Re: Samuel from New York

PostPosted: Thu Aug 14, 2014 1:27 pm
by fusordoug
Thought I had this up already in the books section, but David Halliday's "Introductory Nuclear Physics" Asia edition is usually quite cheap used and pretty much handles all the physics we are actually doing here.
It's from a period when good scientists were actually trying to communicate and impart understanding, rather than impress you with baffle-gab and jargon, like it is now. Very clear, real units used and specified, worked examples so you can test your own math against them and so on. A real gem. Most of us find it used on Amazon.

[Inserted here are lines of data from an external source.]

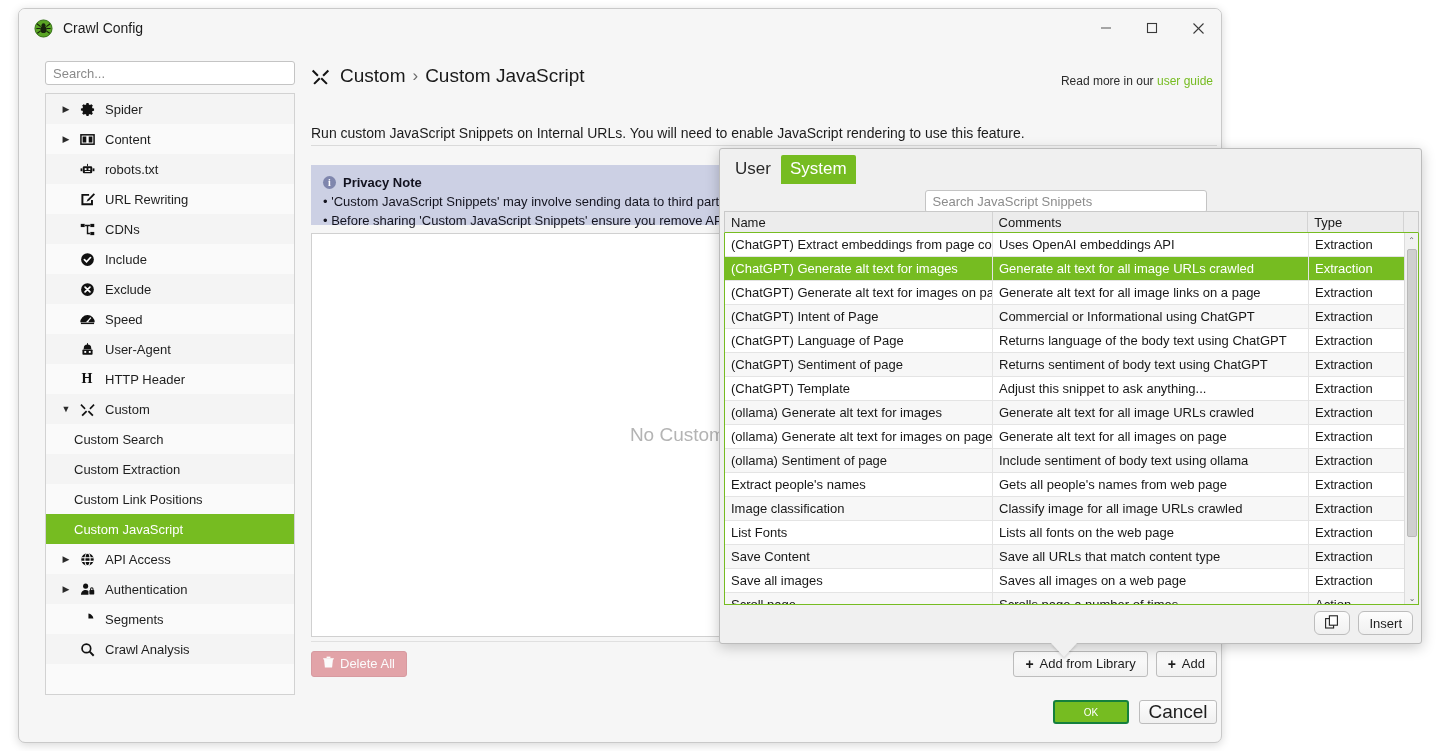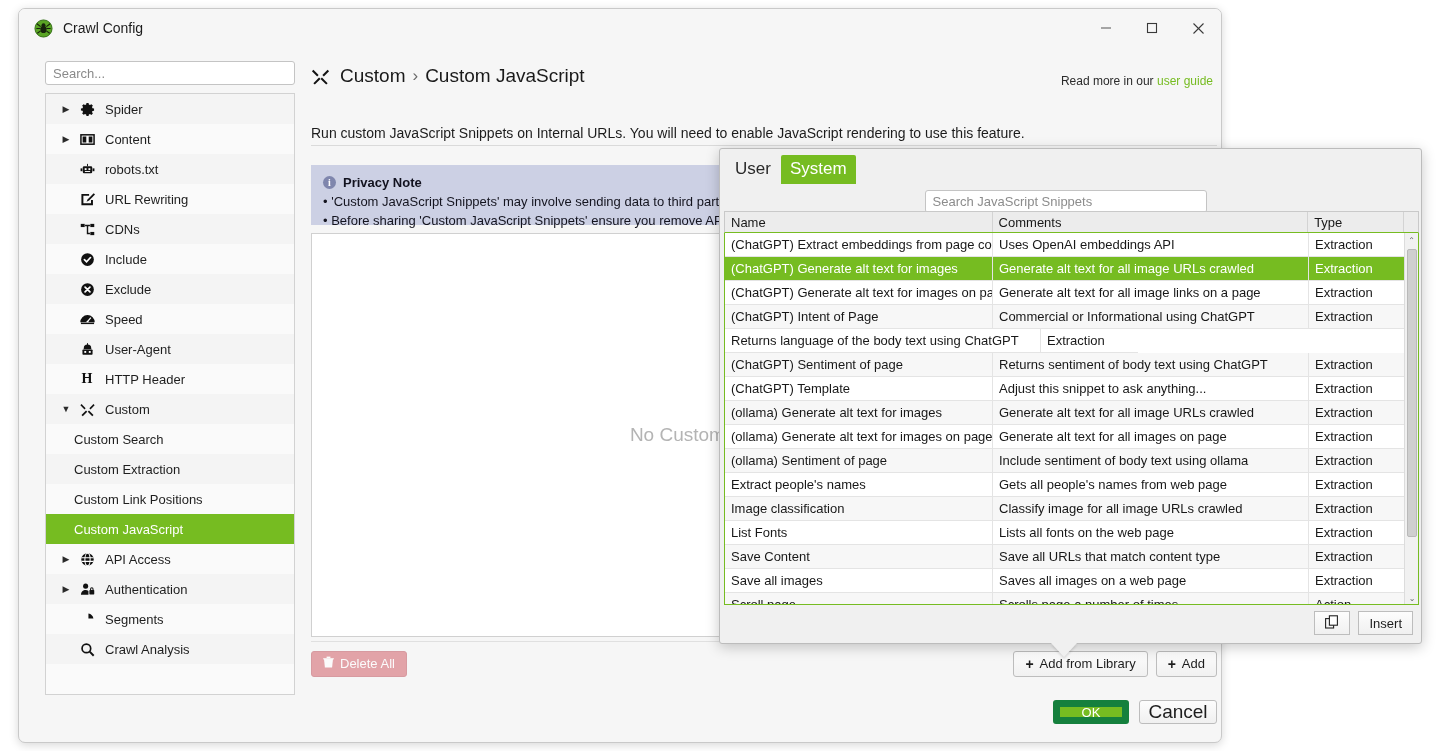--- a/index.html
+++ b/index.html
@@ -632,6 +632,7 @@
               <div class="td c3">Extraction</div>
             </div>
             <div class="trow">
+              <div class="td c1">(ChatGPT) Language of Page</div>
               <div class="td c2">Returns language of the body text using ChatGPT</div>
               <div class="td c3">Extraction</div>
             </div>

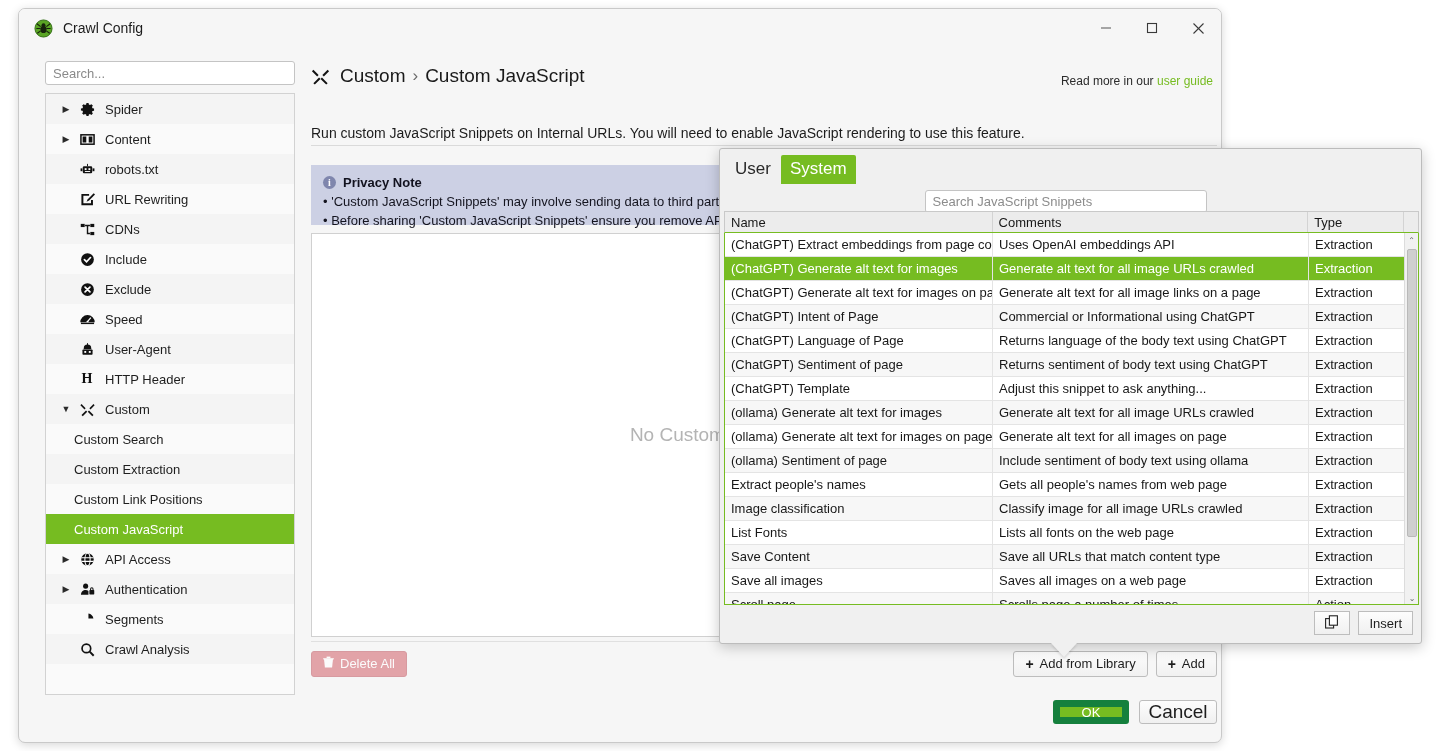--- a/index.html
+++ b/index.html
@@ -299,7 +299,7 @@
   }
   .pbtn {
     height: 24px; min-width: 34px;
-    border: 1px solid #bdbdbd; border-radius:0;
+    border: 1px solid #bdbdbd; border-radius:6px;
     background: linear-gradient(#fdfdfd,#f0f0f0);
     font-size: 13px; color:#1d1d1d;
     display:flex;align-items:center;justify-content:center;

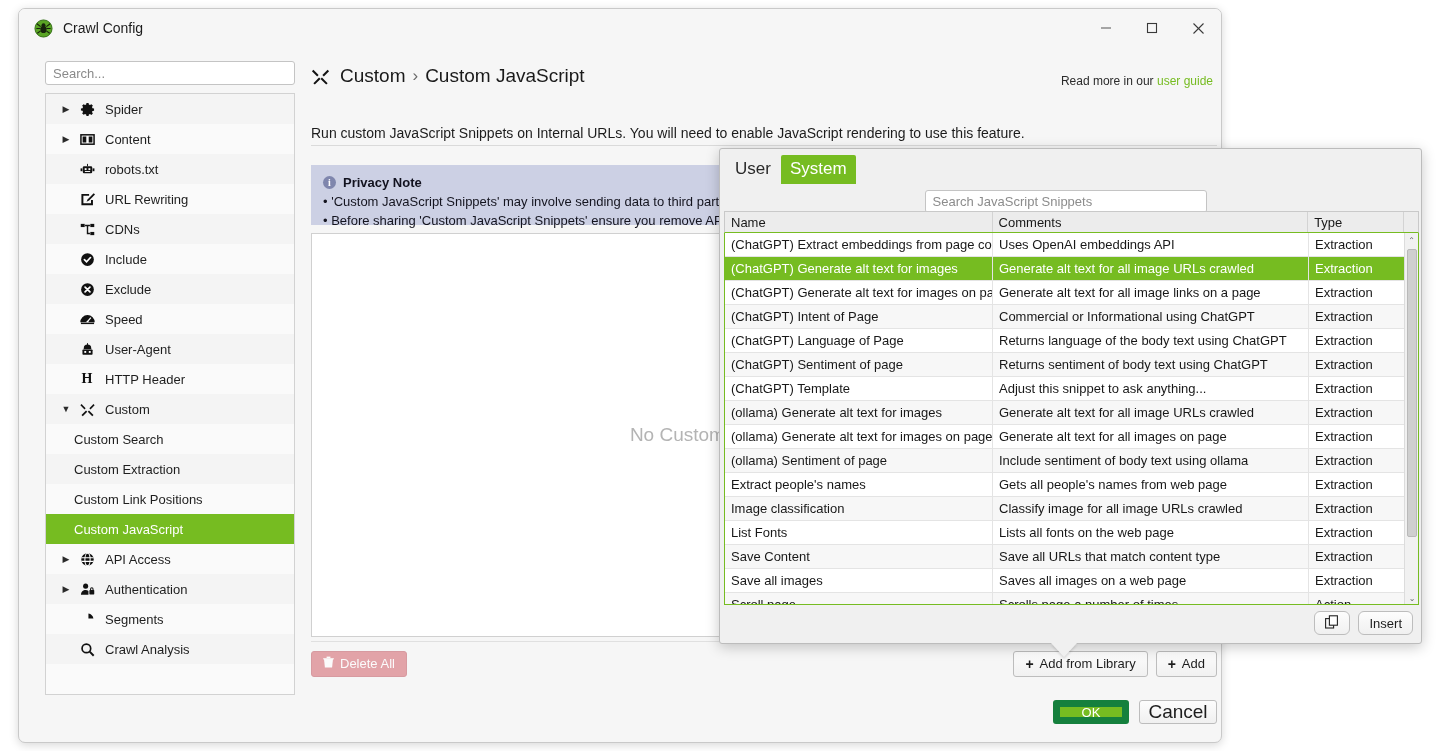--- a/index.html
+++ b/index.html
@@ -176,8 +176,8 @@
   .btn-ok {
     width: 76px; height: 24px;
     background: #76bc21; color:#fff;
-    border: 7px solid #15803d; border-radius:3px;
-    font-size: 13px;
+    border: 2px solid #15803d; border-radius:3px;
+    font-size: 10px;
     display:flex;align-items:center;justify-content:center;
     font-family:"Liberation Sans", sans-serif;
   }

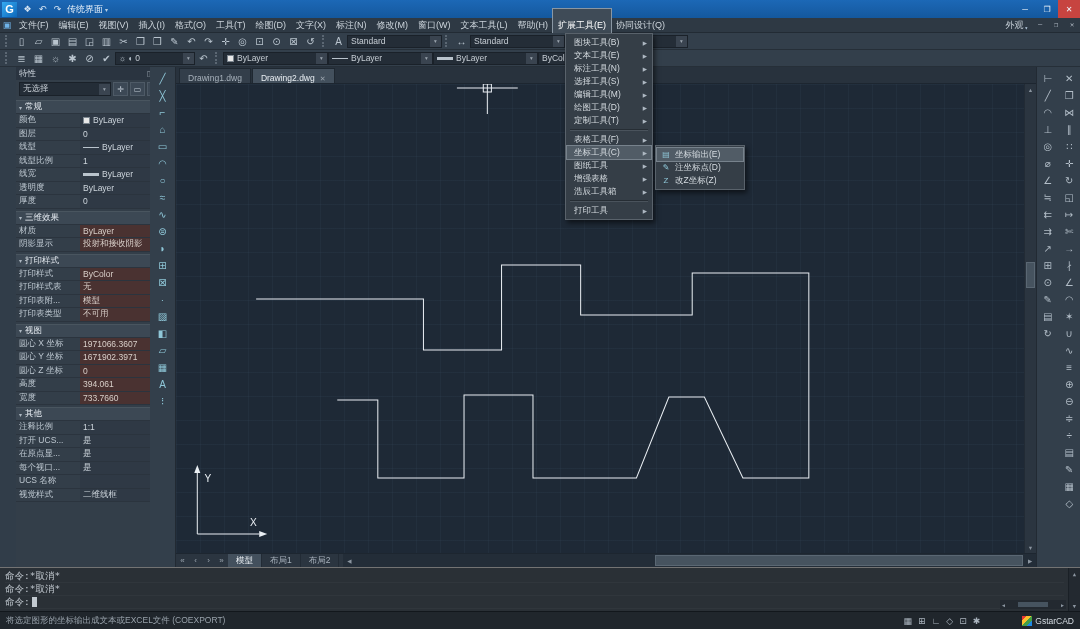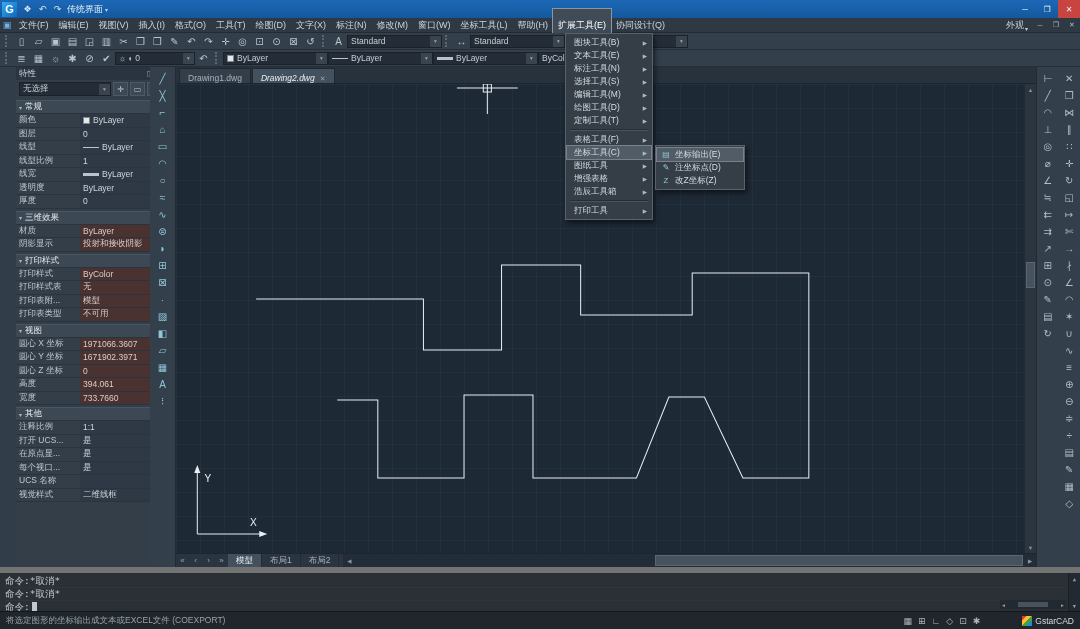--- a/index.html
+++ b/index.html
@@ -186,7 +186,7 @@
         <span class="menu-item">标注(N)</span>
         <span class="menu-item">修改(M)</span>
         <span class="menu-item">窗口(W)</span>
-        <span class="menu-item">坐标工具(L)</span>
+        <span class="menu-item">文本工具(L)</span>
         <span class="menu-item">帮助(H)</span>
         <span class="menu-item active">扩展工具(E)</span>
         <span class="menu-item">协同设计(Q)</span>

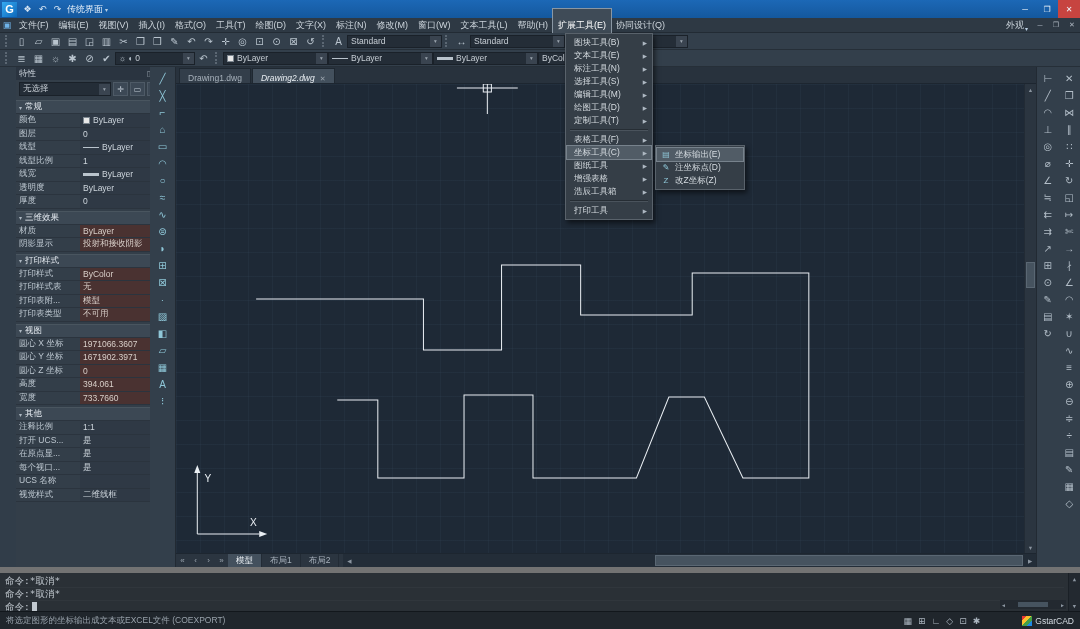--- a/index.html
+++ b/index.html
@@ -32,7 +32,7 @@
   #menu-items { display:flex; height:100%; align-items:center; }
   .menu-item { padding:10px 5px; color:#ccd4db; white-space:nowrap; }
   .menu-item.active { background:#3f4b57; outline:1px solid #8a97a3; color:#fff; }
-  .menubar-right { margin-left:auto; display:flex; align-items:flex-end; height:100%; }
+  .menubar-right { margin-left:auto; display:flex; align-items:flex-end; height:100%;font-family:Liberation Mono, monospace; }
   .appearance-label { color:#c4cdd5; margin-right:1px; }
   .doc-win-btn { width:16px; height:100%; display:flex; align-items:center; justify-content:center;
     color:#aeb8c2; font-size:7px; }

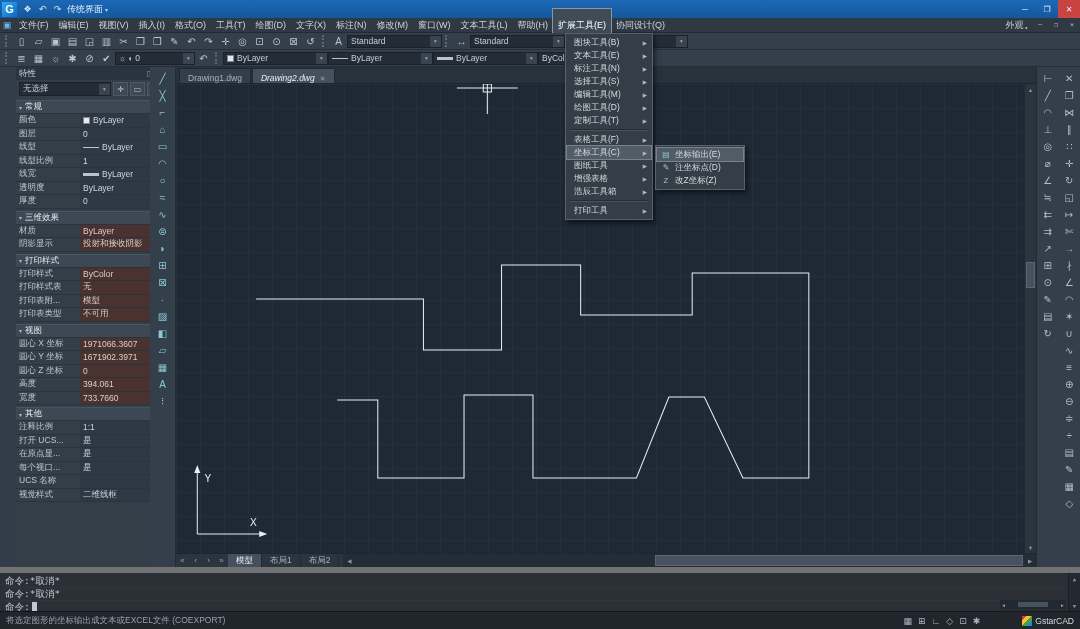--- a/index.html
+++ b/index.html
@@ -85,7 +85,7 @@
     padding-left:3px; gap:1px; border-bottom:1px solid #1d2630; }
   .doc-tab { height:15px; padding:0 8px; background:#333e4a; color:#a7b1bb; font-size:8.5px;
     display:flex; align-items:flex-end; gap:5px; border:1px solid #1f2831; border-bottom:none; }
-  .doc-tab.active { background:#43505d; color:#e8edf2;font-style:italic; }
+  .doc-tab.active { background:#43505d; color:#e8edf2; }
   .tab-close { font-size:7px; color:#9aa4ae; }
   .canvas { position:absolute; top:17px; left:0; right:0; bottom:14px; background-color:#1e2936;
     background-image:

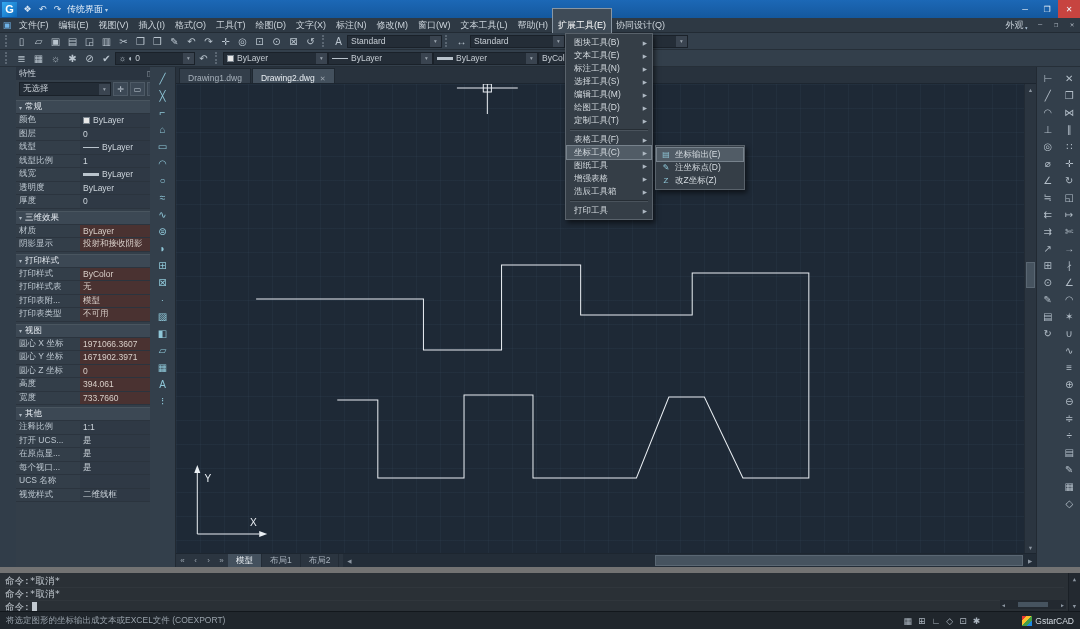--- a/index.html
+++ b/index.html
@@ -121,7 +121,7 @@
   .strip-col .strip-icon { color:#b3bec8; }
   
   .cmd { position:absolute; top:567px; left:0; right:0; height:44px; background:#2a3036;
-    border-top:6px solid #737373; font-family:"DejaVu Sans Mono","Liberation Mono",monospace;
+    border-top:1px solid #737373; font-family:"DejaVu Sans Mono","Liberation Mono",monospace;
     font-size:9.5px; color:#c2c9d0; }
   .cmd-lines { position:absolute; left:5px; top:2px; right:16px; }
   .cmd-line { height:13px; display:flex; align-items:center; border-bottom:1px solid rgba(255,255,255,.03); }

What I find amazing about the guy is his guesses, honestly identified as such, that have turned out to be true in light of later physics discoveries. He had "the knack" or feel of how the universe works. Rare indeed.

Re: Samuel from New York

PostPosted: Thu Aug 14, 2014 7:16 pm
by Doug Coulter
Here's another pretty good link. Almost the older the ARRL book, the better, since back then people actually still made radios instead of just buying them. Lots of goodies and some losers here, but the price is right...just some download time.
http://www.tubebooks.org/technical_books_online.htm

Re: Samuel from New York

PostPosted: Fri Aug 15, 2014 12:51 am
by Samuel
I really appreciate your help Doug!! I owe you big time!!